There has been growing interest for alternative fuels in aviation in the past three years. An alternative fuel can be defined by the triplet ‘feedstock-process-fuel’. Presently, the triplet with one of the highest technology readiness levels for gas turbine (GT) applications involves using natural gas in a Fischer-Tropsch thermo-chemical process to derive synthetic paraffinic kerosene (SPK). Generic Fischer-Tropsch fuels were approved in September 2009 for use as 50% blends with Jet A-1. Gas-to-Liquid (GTL), as a final product of the aforementioned triplet meets those specifications and is in a deployment stage, with one plant currently under construction in Qatar. The product of a Fischer-Tropsch process, such as GTL, is feedstock agnostic. As such, its composition can be tailored to meet or exceed some of the current specifications for jet fuel. Investigating the potential benefits of composition changes in GTL-like jet fuel defines the general scope of our research program.

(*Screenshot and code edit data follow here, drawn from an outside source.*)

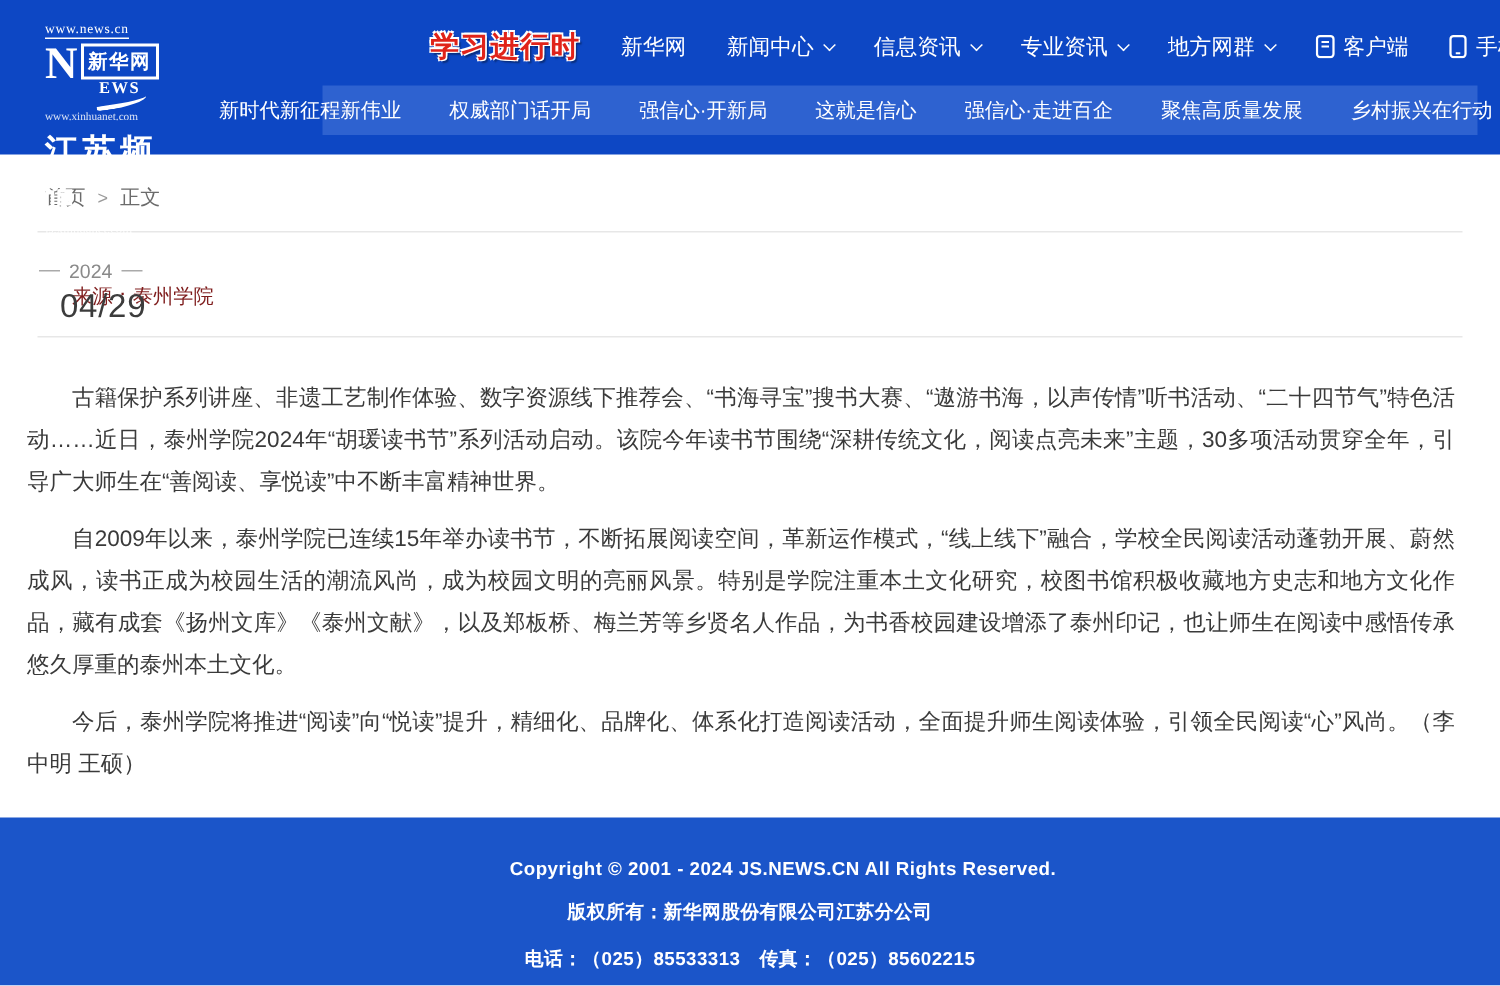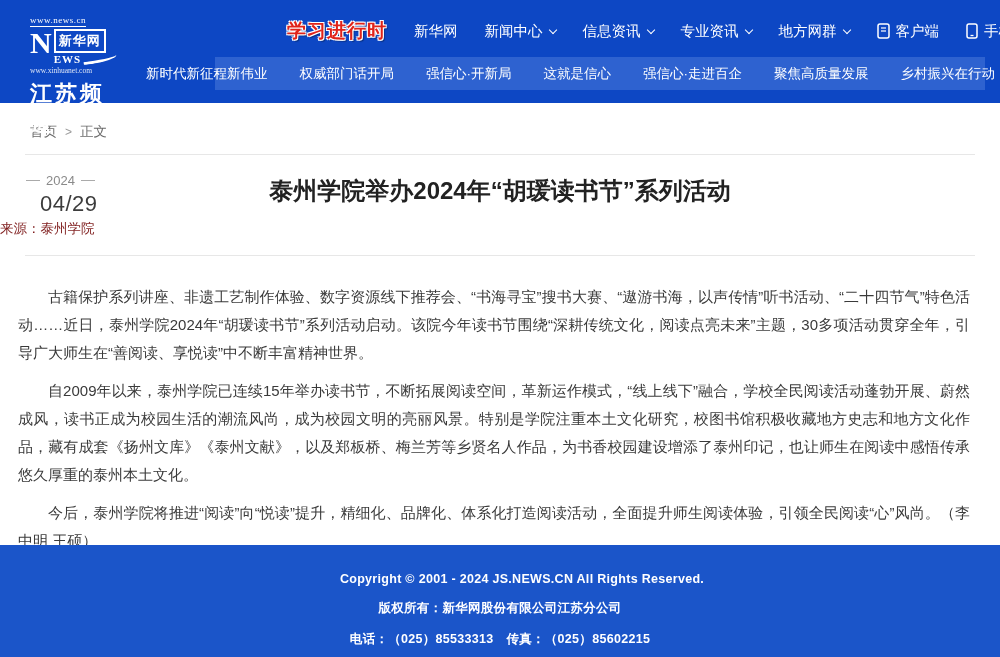--- a/index.html
+++ b/index.html
@@ -12,21 +12,21 @@
   .page { position:relative; width:1000px; height:657px; overflow:hidden; background:#fff; }
 
   
   .header { position:relative; height:103px; background:#0d47c4; }
   .logo-block { position:absolute; left:30px; top:9px; width:95px; color:#fff; text-align:left; cursor:pointer;font-family:Liberation Serif, serif; }
   .logo-url-top { font-size:9px; letter-spacing:.5px; border-bottom:1px solid #fff; padding-bottom:1px; display:inline-block; }
   .brand-row { display:flex; align-items:flex-start; margin-top:2px; }
   .brand-n { font-size:30px; font-weight:bold; line-height:28px; }
   .brand-right { margin-left:2px; }
   .brand-box { display:inline-block; border:2px solid #fff; font-size:13px; font-weight:bold; padding:1px 3px; letter-spacing:1px; }
-  .brand-ews-row { display:flex; align-items:center; }
+  .brand-ews-row { display:flex; align-items:center;flex-direction:column; }
   .brand-ews { font-size:11px; font-weight:bold; letter-spacing:1px; }
   .swoosh { width:34px; height:7px; border-bottom:3px solid #fff; border-radius:0 0 100% 20%; transform:rotate(-8deg); margin-left:2px; }
   .logo-url-mid { font-size:7.5px; opacity:.85; margin-top:1px; }
   .channel-name { font-size:22px; font-weight:bold; letter-spacing:3px; margin-top:4px; }
   .channel-url { font-size:8.5px; opacity:.85; margin-top:1px; }
 
   .topnav { position:absolute; left:287px; top:14px; height:34px; display:flex; align-items:center; gap:27px; }
   .campaign-logo {
     font-size:19px; font-weight:bold; letter-spacing:1px;
     color:#e0231a; white-space:nowrap; cursor:pointer;
@@ -42,21 +42,21 @@
   }
   .subnav-link { color:#fff; font-size:13.5px; white-space:nowrap; cursor:pointer; }
 
   
   .breadcrumb { padding:20px 0 13px 30px; font-size:13.5px; color:#6b6b6b; display:flex; align-items:center; gap:8px; }
   .crumb-home { cursor:pointer; }
   .crumb-sep { color:#9a9a9a; font-size:12px; }
   .divider { border-top:1px solid #e7e7e7; margin:0 25px; }
 
   
-  .article-head { position:relative; padding-top:20px; }
+  .article-head { position:relative; padding-top:20px;padding-left:48px; }
   .date-block { position:absolute; left:26px; top:18px; width:90px; }
   .date-year-row { display:flex; align-items:center; gap:6px; color:#8a8a8a; font-size:13px; }
   .date-dash { width:14px; height:1px; background:#aaa; }
   .date-md { font-size:22px; color:#3c3c3c; margin-top:3px; padding-left:14px; letter-spacing:.5px; }
   .article-title { text-align:center; font-size:24px; font-weight:bold; color:#222; margin:0 130px; line-height:1.3; }
   .article-source { text-align:left; font-size:13.5px; color:#7f1d1d; margin-top:14px; padding-bottom:17px; }
 
   
   .article-body { padding:27px 30px 0 18px; }
   .article-body p {
@@ -163,21 +163,20 @@
 
   <div class="article-head">
     <div class="date-block">
       <div class="date-year-row">
         <span class="date-dash"></span>
         <span>2024</span>
         <span class="date-dash"></span>
       </div>
       <div class="date-md">04/29</div>
     </div>
-    <h1 class="article-title">泰州学院举办2024年“胡瑗读书节”系列活动</h1>
     <div class="article-source">来源：泰州学院</div>
   </div>
   <div class="divider"></div>
 
   <div class="article-body">
     <p>古籍保护系列讲座、非遗工艺制作体验、数字资源线下推荐会、“书海寻宝”搜书大赛、“遨游书海，以声传情”听书活动、“二十四节气”特色活动……近日，泰州学院2024年“胡瑗读书节”系列活动启动。该院今年读书节围绕“深耕传统文化，阅读点亮未来”主题，30多项活动贯穿全年，引导广大师生在“善阅读、享悦读”中不断丰富精神世界。</p>
     <p>自2009年以来，泰州学院已连续15年举办读书节，不断拓展阅读空间，革新运作模式，“线上线下”融合，学校全民阅读活动蓬勃开展、蔚然成风，读书正成为校园生活的潮流风尚，成为校园文明的亮丽风景。特别是学院注重本土文化研究，校图书馆积极收藏地方史志和地方文化作品，藏有成套《扬州文库》《泰州文献》，以及郑板桥、梅兰芳等乡贤名人作品，为书香校园建设增添了泰州印记，也让师生在阅读中感悟传承悠久厚重的泰州本土文化。</p>
     <p>今后，泰州学院将推进“阅读”向“悦读”提升，精细化、品牌化、体系化打造阅读活动，全面提升师生阅读体验，引领全民阅读“心”风尚。（李中明 王硕）</p>
     <div class="editor-line">【责任编辑：王玥】</div>
   </div>

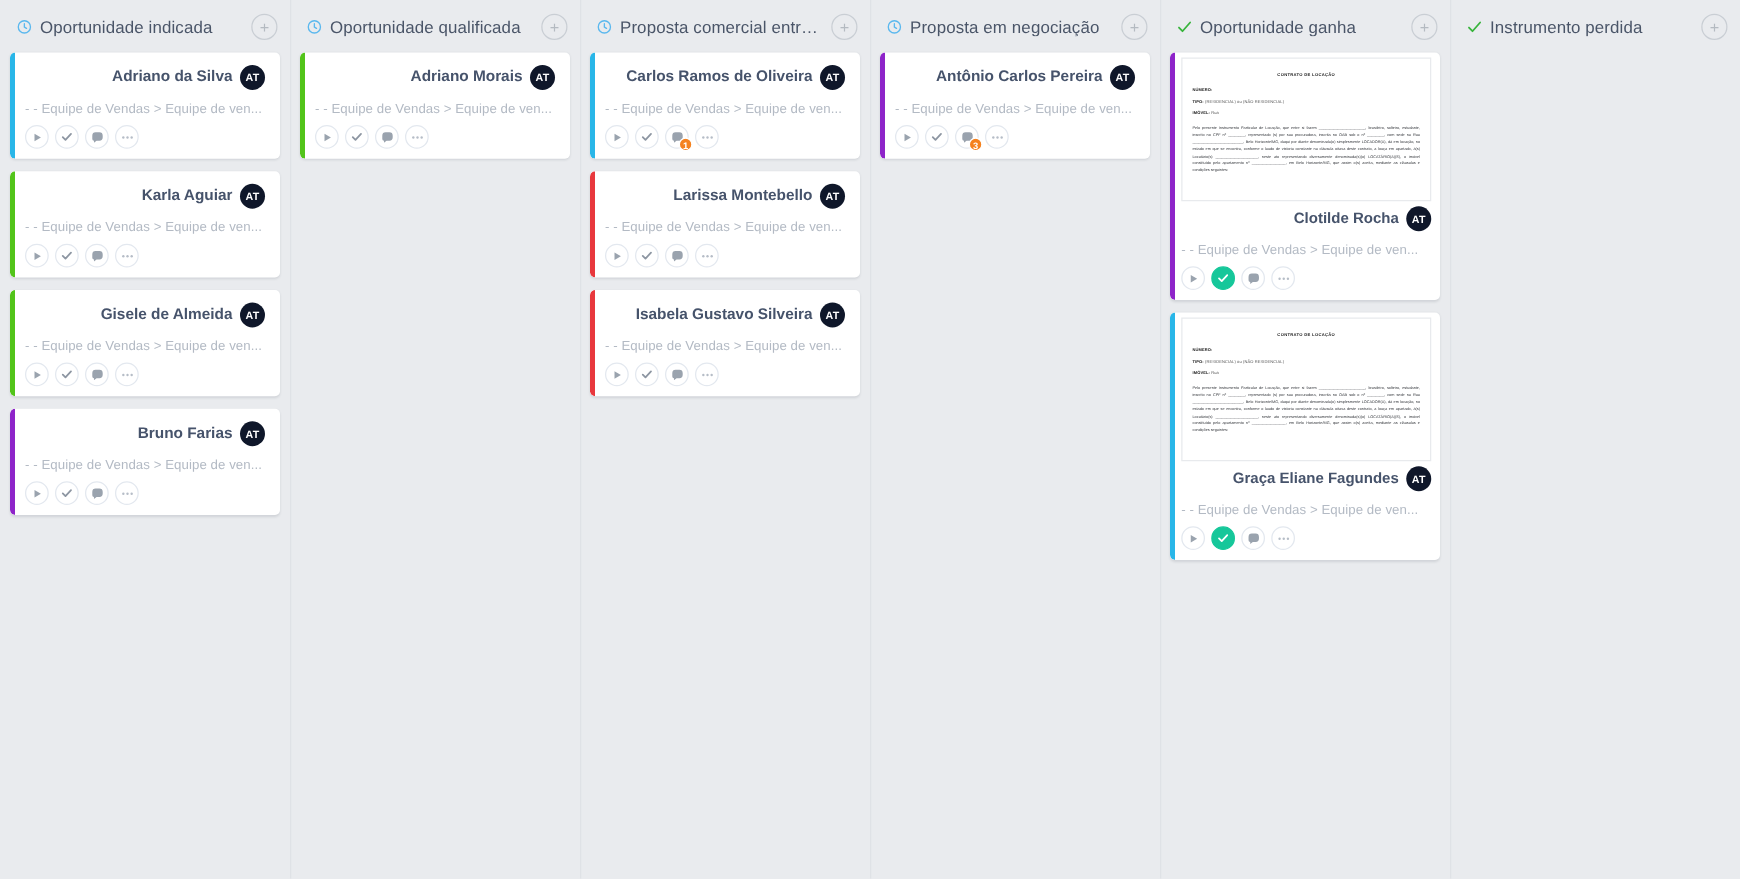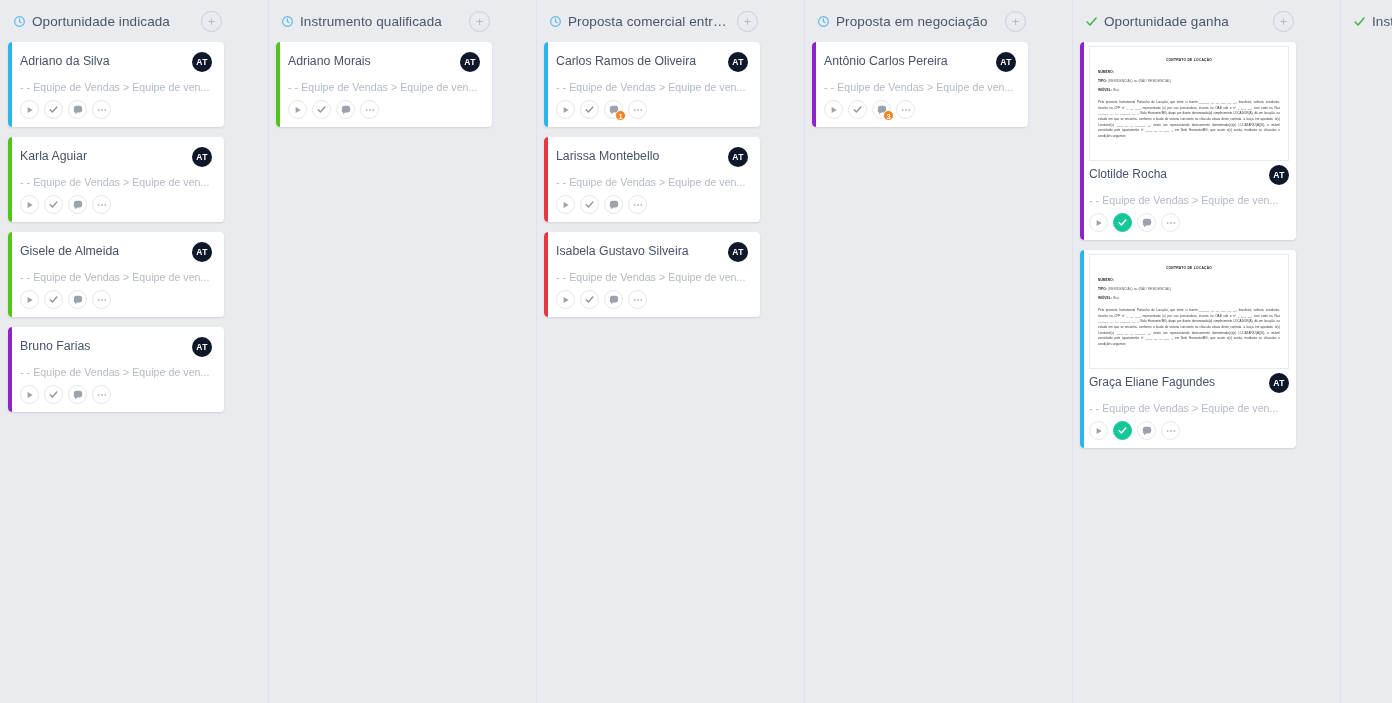--- a/index.html
+++ b/index.html
@@ -14,21 +14,20 @@
     background: #e9ebee;
     font-family: "Liberation Sans", sans-serif;
     -webkit-font-smoothing: antialiased;
   }
 
   .board {
     display: flex;
     width: 1392px;
     height: 640px;
     align-items: flex-start;
-    gap: 36px;
   }
 
   .column {
     width: 232px;
     flex: 0 0 232px;
     height: 703px;
     padding: 0 4px;
     position: relative;
   }
   .column + .column::before {
@@ -109,26 +108,27 @@
   .card-top {
     display: flex;
     align-items: flex-start;
     gap: 6px;
     min-height: 22px;
   }
   .card-name {
     flex: 1 1 auto;
     font-size: 12.3px;
     color: #46536b;
-    font-weight: 400;
+    font-weight: 700;
     line-height: 1.25;
     padding-top: 2px;
     overflow: hidden;
     text-overflow: ellipsis;
     white-space: nowrap;
+    text-align: right;
   }
   .avatar {
     flex: 0 0 auto;
     width: 20px;
     height: 20px;
     border-radius: 50%;
     background: #0f172a;
     color: #fff;
     font-size: 8.5px;
     font-weight: 700;
@@ -384,21 +384,21 @@
       </div>
     </div>
     <div class="column">
       <div class="col-head">
         <span class="head-icon">
           <svg width="13" height="13" viewBox="0 0 24 24" fill="none" stroke="#5bb8ee" stroke-width="2">
             <circle cx="12" cy="12" r="9"></circle>
             <path d="M12 7.2v5l3.2 1.9" stroke-linecap="round"></path>
           </svg>
         </span>
-        <span class="title">Instrumento qualificada</span>
+        <span class="title">Oportunidade qualificada</span>
         <span class="add-btn">+</span>
       </div>
       <div class="col-body">
         <div class="card">
           <div class="accent" style="background:#52c41a"></div>
           <div class="card-top">
             <div class="card-name">Adriano Morais</div>
             <div class="avatar">AT</div>
           </div>
           <div class="card-sub">- - Equipe de Vendas &gt; Equipe de ven...</div>

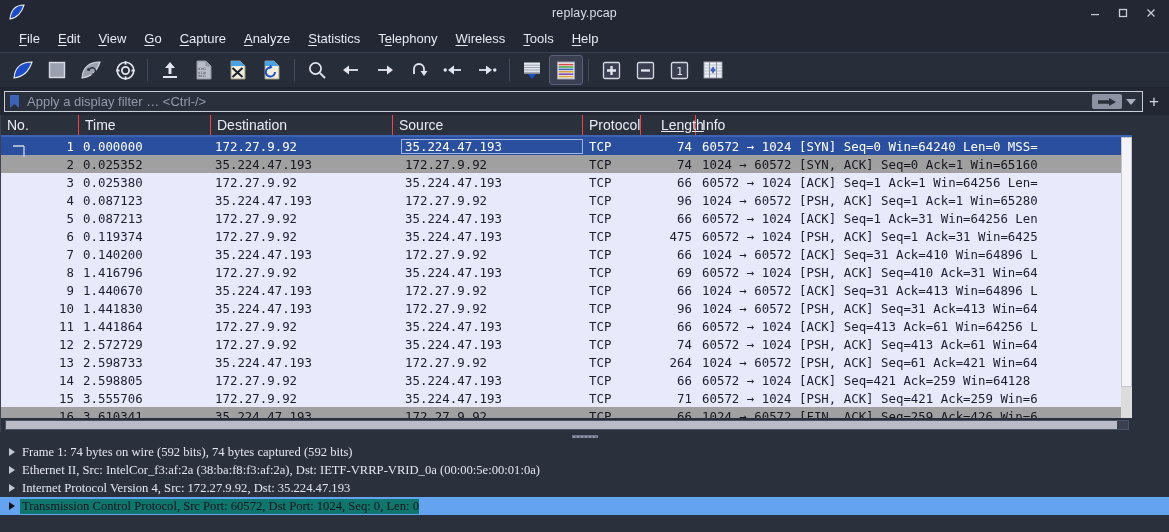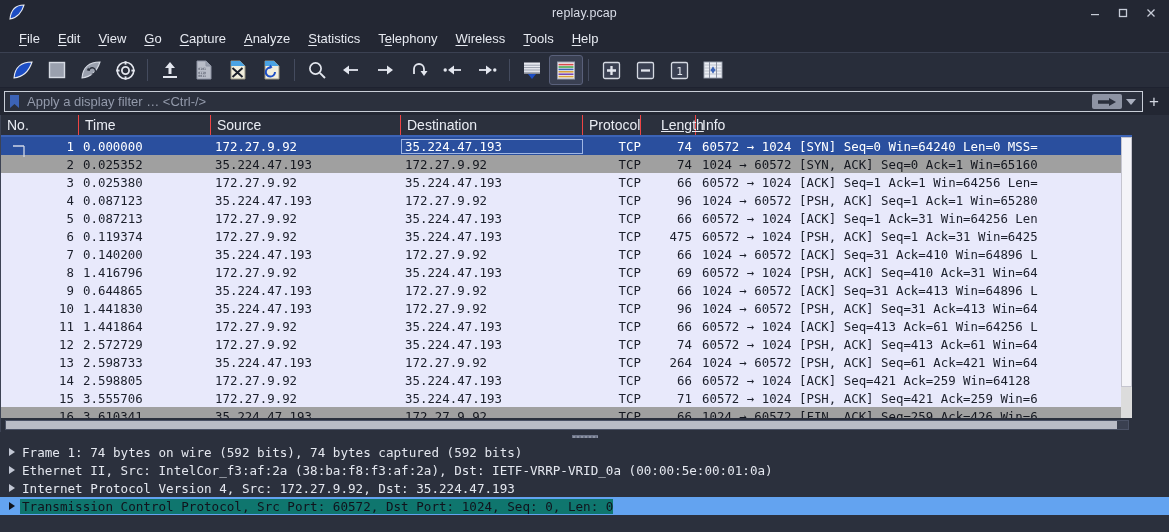--- a/index.html
+++ b/index.html
@@ -91,21 +91,21 @@
     height:18px; display:flex; align-items:center;
     font-family:"DejaVu Sans Mono", monospace; font-size:12.4px;
     color:#1b1f2b; white-space:nowrap;
   }
   .prow.sel{ background:#2a4f9e; color:#ffffff; }
   .prow.grey{ background:#a0a0a0; color:#14171f; }
   .c-no   { width:78px;  text-align:right; padding-right:5px; }
   .c-time { width:132px; text-align:left; padding-left:4px; }
   .c-src  { width:190px; padding-left:4px; }
   .c-dst  { width:182px; padding-left:4px; }
-  .c-proto{ width:58px;  padding-left:6px;text-align:right; }
+  .c-proto{ width:58px;  padding-left:6px; }
   .c-len  { width:55px;  text-align:right; padding-right:4px; }
   .c-info { padding-left:6px; flex:1 1 auto; overflow:hidden; }
   .sel .c-dst{ outline:1px solid #9fb6e4; outline-offset:-1px; }
 
   .tick{ position:absolute; left:10px; top:0; width:22px; }
 
   
   .vscroll{
     position:absolute; right:37px; top:22px; width:11px; height:295px;
     background:#dcdcdc;
@@ -142,21 +142,21 @@
   .drow.sel .dtext{ background:#0f766e; }
   .tri{
     width:16px; flex:0 0 16px; display:flex; align-items:center; justify-content:center;
   }
   .tri i{
     display:block; width:0;height:0;
     border-top:4px solid transparent; border-bottom:4px solid transparent;
     border-left:6px solid #c2c7d4;
   }
   .drow.sel .tri i{ border-left-color:#10131c; }
-  .dtext{ padding-left:2px; }
+  .dtext{ padding-left:2px;font-family:Liberation Serif, serif; }
 </style>
 </head>
 <body>
 
 <div id="app">
 
   <div class="titlebar">
     <span class="app-logo">
       <svg width="18" height="17" viewBox="0 0 18 17">
         <path d="M2 15 C3 5, 9 1, 16 1 C14 8, 9 14, 2 15 Z" fill="#1c4dc4" stroke="#e9ecf3" stroke-width="1.1"></path>
@@ -378,22 +378,22 @@
       </div>
     </div>
     <span class="plus-btn">+</span>
   </div>
 
   <div class="packet-pane">
 
     <div class="colhdr">
       <span class="ch c-no">No.</span>
       <span class="ch c-time">Time</span>
+      <span class="ch c-dst">Destination</span>
       <span class="ch c-src">Source</span>
-      <span class="ch c-dst">Destination</span>
       <span class="ch c-proto">Protocol</span>
       <span class="ch c-len" style="text-align:center;padding-left:20px;text-decoration:underline;">Length</span>
       <span class="ch c-info">Info</span>
     </div>
 
     <div class="rows" id="packet-rows">
         <div class="prow sel">
           <span class="c-no">1</span>
           <span class="c-time">0.000000</span>
           <span class="c-src">172.27.9.92</span>
@@ -460,21 +460,21 @@
           <span class="c-no">8</span>
           <span class="c-time">1.416796</span>
           <span class="c-src">172.27.9.92</span>
           <span class="c-dst">35.224.47.193</span>
           <span class="c-proto">TCP</span>
           <span class="c-len">69</span>
           <span class="c-info">60572 → 1024 [PSH, ACK] Seq=410 Ack=31 Win=64</span>
         </div>
         <div class="prow">
           <span class="c-no">9</span>
-          <span class="c-time">0.644865</span>
+          <span class="c-time">1.440670</span>
           <span class="c-src">35.224.47.193</span>
           <span class="c-dst">172.27.9.92</span>
           <span class="c-proto">TCP</span>
           <span class="c-len">66</span>
           <span class="c-info">1024 → 60572 [ACK] Seq=31 Ack=413 Win=64896 L</span>
         </div>
         <div class="prow">
           <span class="c-no">10</span>
           <span class="c-time">1.441830</span>
           <span class="c-src">35.224.47.193</span>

This article presents the results of tests conducted on the Rolls-Royce plc TRL3 sub-atmospheric altitude ignition facility in Derby, UK. The test campaign aimed at investigating the impact of the carbon number distribution (narrow/wide cut), the iso- to normal-paraffin ratio and the total cyclic paraffin content characterizing the surrogate GTL-like fuel composition on the ignition and combustion performance of a single sector advanced GT combustor and fuel injector under simulated altitude conditions.

The detailed diagnostics consisted of simultaneous high-speed imaging of hydroxyl (OH*) and methylidyne (CH*) chemiluminescence and broadband luminescence measurements of the ignition process. By observing the processes in the visible and the UV simultaneously, it was possible to distinguish between radiation (originating from e.g. soot) and the chemiluminescent emissions from the OH* and CH* radicals. These are markers for chemical activity in the different regions of the combustor and therefore provide information concerning the temporal and spatial development of the flame kernel.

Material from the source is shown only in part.